Caleb Sanders (born May 5, 2000) is an American professional football defensive lineman for the Saskatchewan Roughriders of the Canadian Football League (CFL). He played college football for the South Dakota State Jackrabbits and also had a stint with the Philadelphia Eagles of the National Football League (NFL).

== College career ==
Sanders played college football for the South Dakota State Jackrabbits from 2018 to 2022. He played in 66 games where he had 137 total tackles, 20.5 sacks, two pass breakups, one forced fumble, and one fumble recovery. He was a first-team All-American and a finalist for the Buck Buchanan Award as a senior in 2022.

== Professional career ==

Pre-draft measurables
| Height | Weight | Arm length | Hand span | Wingspan | 40-yard dash | 10-yard split | 20-yard split | 20-yard shuttle | Three-cone drill | Vertical jump | Broad jump | Bench press |
| 6 ft 0+3⁄8 in (1.84 m) | 287 lb (130 kg) | 31 in (0.79 m) | 8+7⁄8 in (0.23 m) | 6 ft 4+1⁄8 in (1.93 m) | 4.99 s | 1.72 s | 2.75 s | 4.54 s | 7.27 s | 35.5 in (0.90 m) | 9 ft 0 in (2.74 m) | 31 reps |
All values from Pro Day

===Philadelphia Eagles===
Sanders signed with the Philadelphia Eagles of the National Football League (NFL) on August 19, 2023. He was later waived on August 29, 2023.

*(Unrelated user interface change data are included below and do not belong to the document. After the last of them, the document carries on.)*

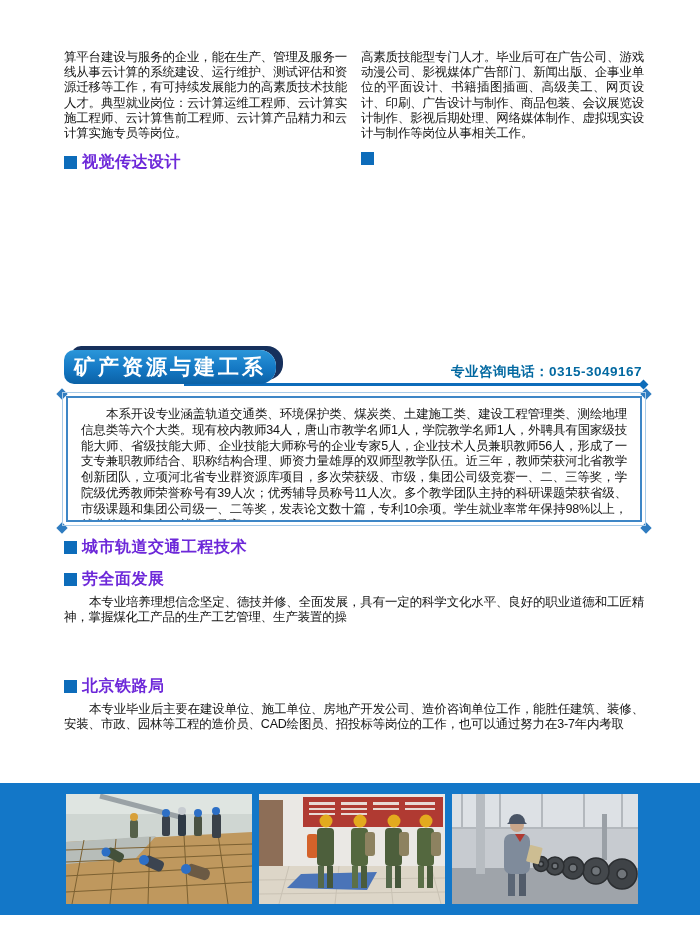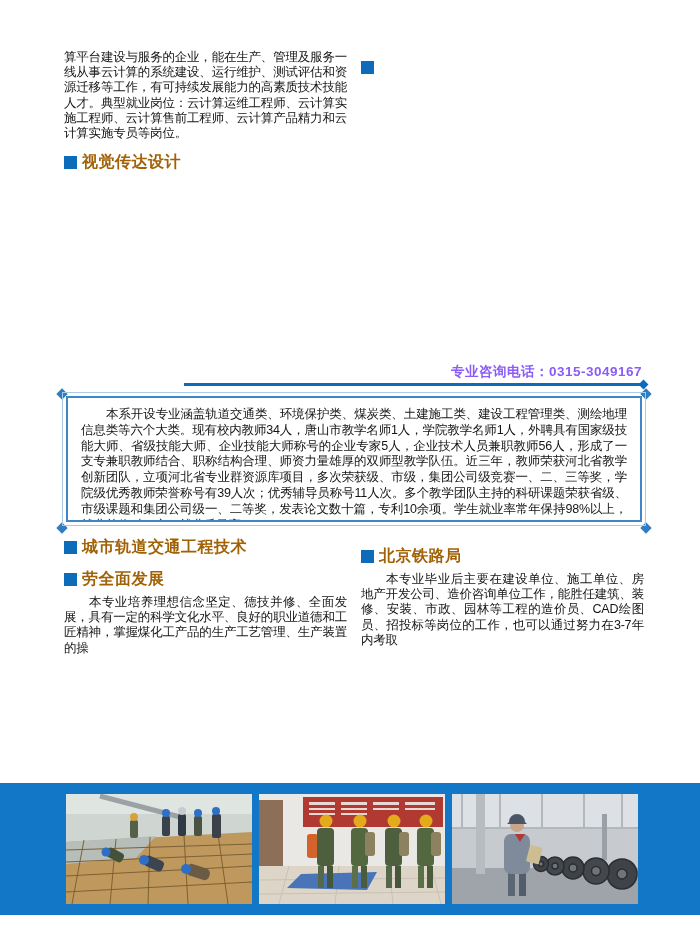--- a/index.html
+++ b/index.html
@@ -80,6 +80,7 @@
       </div>
     </div>
     <div class="col">
+      <p class="para">高素质技能型专门人才。毕业后可在广告公司、游戏动漫公司、影视媒体广告部门、新闻出版、企事业单位的平面设计、书籍插图插画、高级美工、网页设计、印刷、广告设计与制作、商品包装、会议展览设计制作、影视后期处理、网络媒体制作、虚拟现实设计与制作等岗位从事相关工作。</p>
       <div class="sec-head">
         <span class="bullet-sq"></span>
       </div>

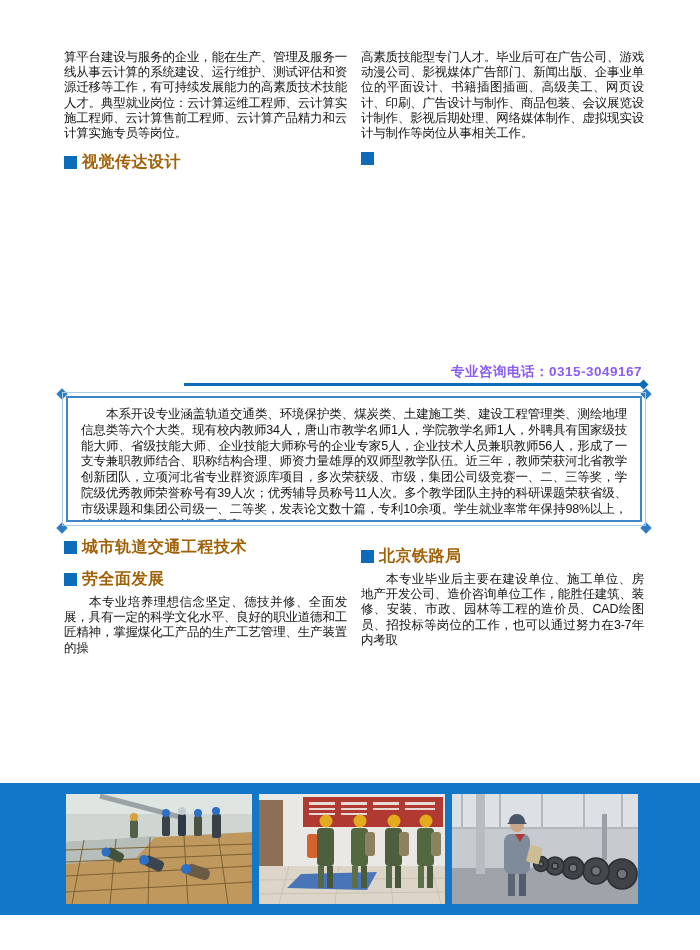--- a/index.html
+++ b/index.html
@@ -22,7 +22,7 @@
   .para.lead { text-indent:2em; }
   .sec-head {
     display:flex; align-items:center; gap:5px;
-    margin:11px 0 5px 0; color:#a16207; font-weight:bold; font-size:16px;
+    margin:11px 0 5px 0; color:#6d28d9; font-weight:bold; font-size:16px;
     letter-spacing:0.5px; white-space:nowrap;
   }
   .cols-bottom .sec-head.first { margin-top:2px; }

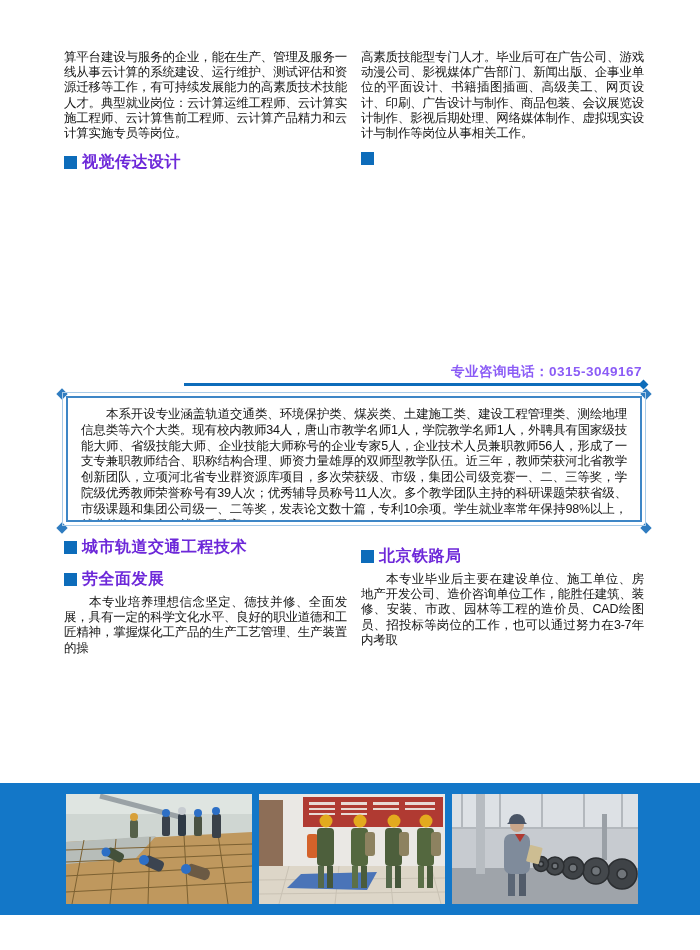--- a/index.html
+++ b/index.html
@@ -90,6 +90,9 @@
   <div class="banner-row">
     <div class="banner-rule"></div>
     <div class="banner-rule-diamond"></div>
+    <div class="banner-pill">
+      <span>矿产资源与建工系</span>
+    </div>
     <div class="banner-phone">专业咨询电话：0315-3049167</div>
   </div>
 

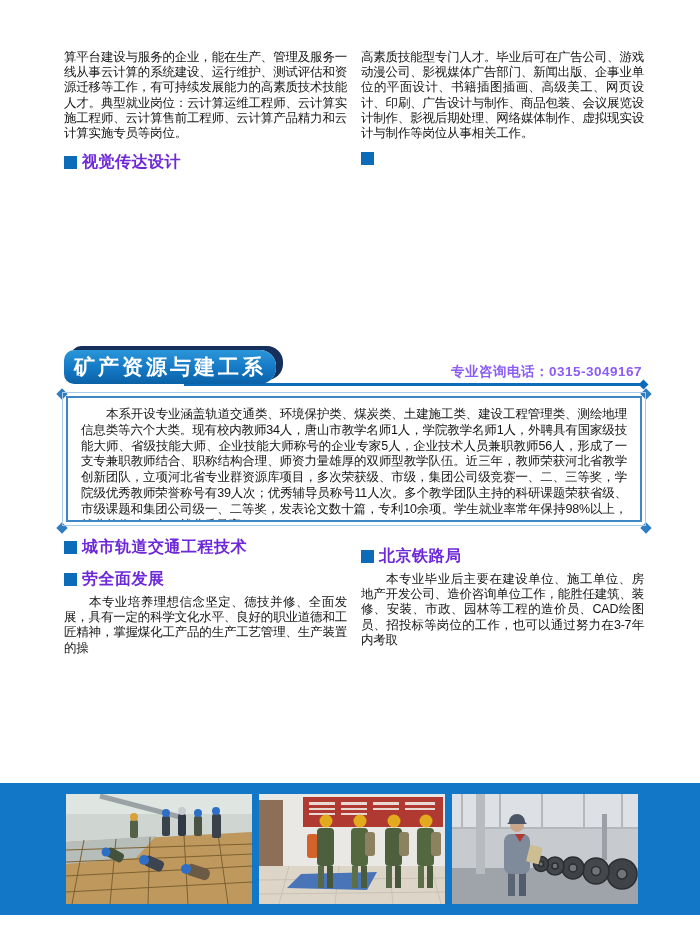--- a/index.html
+++ b/index.html
@@ -44,7 +44,7 @@
   }
   .banner-phone {
     position:absolute; right:2px; bottom:8px;
-    color:#8b5cf6; font-size:13.5px; font-weight:bold; letter-spacing:0.5px;
+    color:#0369a1; font-size:13.5px; font-weight:bold; letter-spacing:0.5px;
   }
   
   .intro-box {

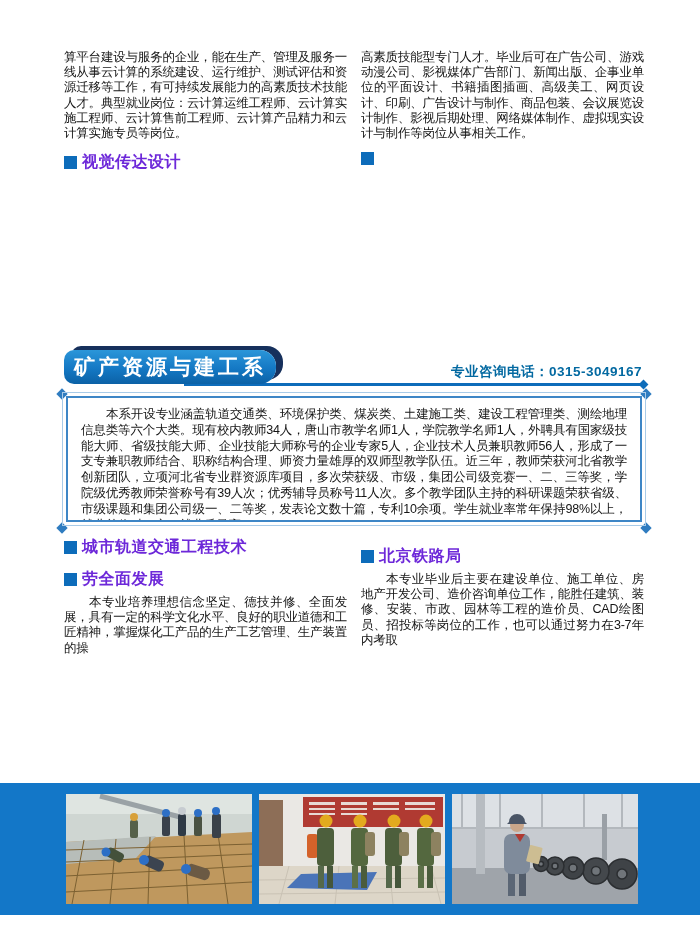--- a/index.html
+++ b/index.html
@@ -13,7 +13,7 @@
   
   .cols { position:absolute; left:64px; right:56px; display:flex; gap:14px; overflow:hidden; }
   .cols-top    { top:50px;  height:290px; }
-  .cols-bottom { top:535px; height:246px; }
+  .cols-bottom { top:535px; height:246px;flex-direction:column; }
   .col { flex:1 1 0; overflow:hidden; }
   .para {
     font-size:12.5px; line-height:15.2px; text-align:justify;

=== Saskatchewan Roughriders ===
On September 12, 2023, it was announced that Sanders had signed with the Saskatchewan Roughriders. After being activated from the practice squad October 6, 2023, he played in one game on October 7, 2023 against the Hamilton Tiger-Cats, where he had two tackles. On October 23, 2023 he was released from the practice squad. On December 4, 2023, it was announced that Sanders had signed again with the Roughriders. On July 19, 2024, in a game against the Winnipeg Blue Bombers he recorded his first sack of his CFL career. He was placed on one-game injured reserve on July 24, 2024. On August 2, 2024 he was activated from Injured Reserve. In his next game against the Ottawa Redblacks on August 8, 2024, he blocked a 38-yard field goal attempt from Lenis Ward and finished with a tackle for loss. On November 9, 2024 during the 2024 Western Final game against the Winnipeg Blue Bombers, blocked a punt by Jamieson Sheahan, that set up a field goal for the Roughriders. He appeared in 13 games totaling 11 tackles and three sacks.